Klik bintang dulu, yuk.
Selamat membaca!
---
Lima hari berlalu sejak pertemuan Kairo dan Zeline di café. Kali ini Kairo berniat mengajak Zeline 'kencan' malam minggu untuk pertemuan kedua mereka.
Hampir seperempat jam Kairo berdiri bertumpu pada pagar balkon kamarnya sambil memegang handphone yang menampilkan pesan whatsapp dengan Zeline. Pesan terakhir mereka adalah ucapan terima kasih Kairo atas pertemuan mereka lima hari yang lalu. Kairo tidak berkecil hati walau pesannya hanya dibaca oleh Zeline.
Dari tadi Kairo menimbang apakah ingin memngirim pesan atau langsung menelpon saja. Ia juga sungkan mengganggu Zeline malam-malam begini jika menelpon. Namun ada segumpal perasaan rindu mendengarkan suara Zeline. Membayangkannya saja, membuat Kairo senyum-senyum tampan. Perasaan bangganya tidak kian luntur sejak pertemuan tempo lalu. Bisa-bisanya dia cerita panjang lebar dan membuat lawan bicaranya kikuk. Hihi.
Setelah menyusun skrip obrolan di kepala, ia dengan mantap menekan tombol panggil. Maklum bertahun-tahun menjomblo, Kairo jadi lupa kiat-kiat menciptakan obrolan menarik di telepon.
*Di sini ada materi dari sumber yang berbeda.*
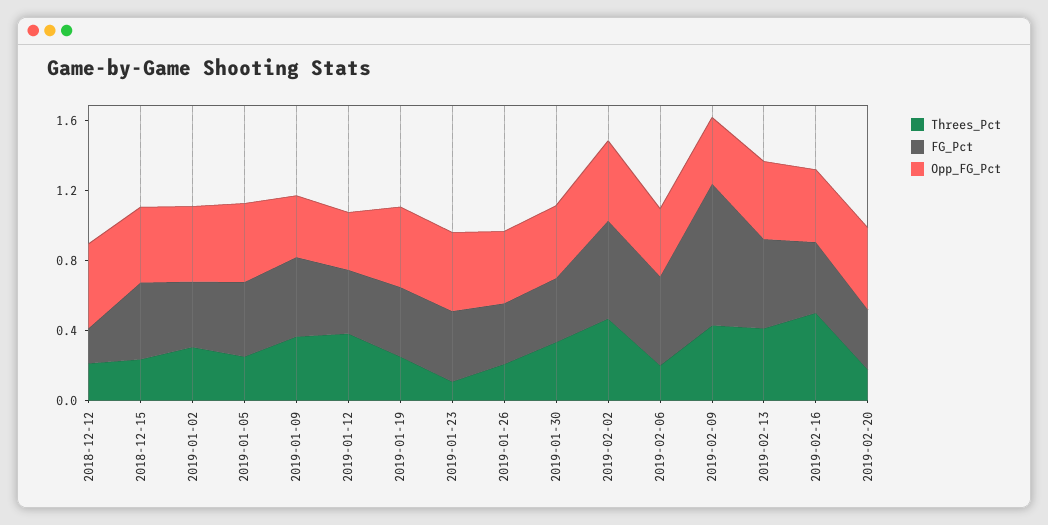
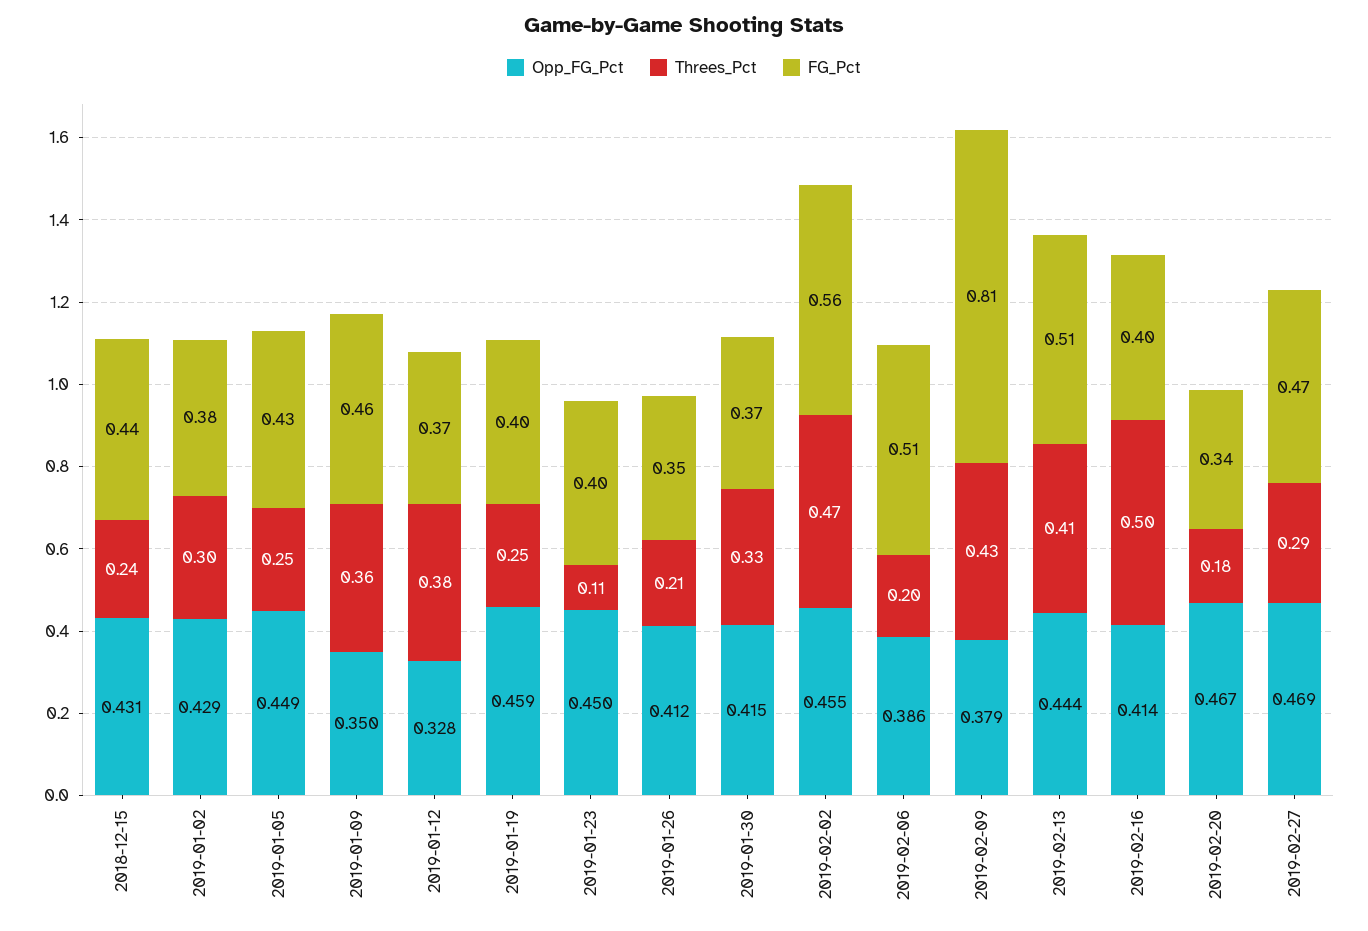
Threes_Pct, 2018-12-12: 0.2 -> none
FG_Pct, 2018-12-12: 0.2 -> none
Opp_FG_Pct, 2018-12-12: 0.5 -> none
Opp_FG_Pct, 2019-02-27: none -> 0.469
Threes_Pct, 2019-02-27: none -> 0.29
FG_Pct, 2019-02-27: none -> 0.47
Panggilan pertama tidak membuahkan hasil. Entah keberanian dari mana, Kairo mencoba peruntungan pada panggilan kedua. Barangkali lagi di kamar mandi, atau tidak sempat mengangkat keburu mati.
Panggilan terhubung. "Halo" sapa Zeline diseberang telepon.
"Halo, Zeline." Kamu lagi sibuk? Aku ganggu, nggak?"
"Iya, lumayan."
Aduh, ganti planning B nih.
"Kalau gitu aku cepat aja ya, Ze. Besok malam kamu ada kegiatan, gak?"
"Ada. Aku harus ngisi privat tambahan besok malam."
"Oh, ya udah. Gak apa-apa. Gimana kalau hari minggu lagi aja pertemuan kedua kita? Kamu bisakan? Samain kayak pekan lalu."
Kairo mendengar helaan napas Zeline. Perasaannya jadi tidak karuan.
"Maaf, aku tetap nggak bisa. Lupain aja tentang pertemuan kedua, ketiga, dan seterusnya seperti yang pernah aku minta sebelumnya."
Jantung Kairo mencelos mendengarkan kata-kata Zeline. Pegangannya pada pembatas balkon makin erat. Kenapa dia jadi begitu pede akan ada pertemuan-pertemuan selanjutnya. Meskipun dia juga tidak mengerti apa salahnya di pertemuan tempo lalu hingga membuat keputusan Zeline mundur dari rencana ini.
"Kalau memang keputusan kamu begitu, aku bisa apa Ze. Nanti biar aku aja yang jelasin ke mama dan papa."
"Jelasin apa?"
"Jelasin aku nggak berhasil kasih kesan yang baik, lalu kamu mutusin rencana perjodohan ini. Kayak yang kamu bilang tadi."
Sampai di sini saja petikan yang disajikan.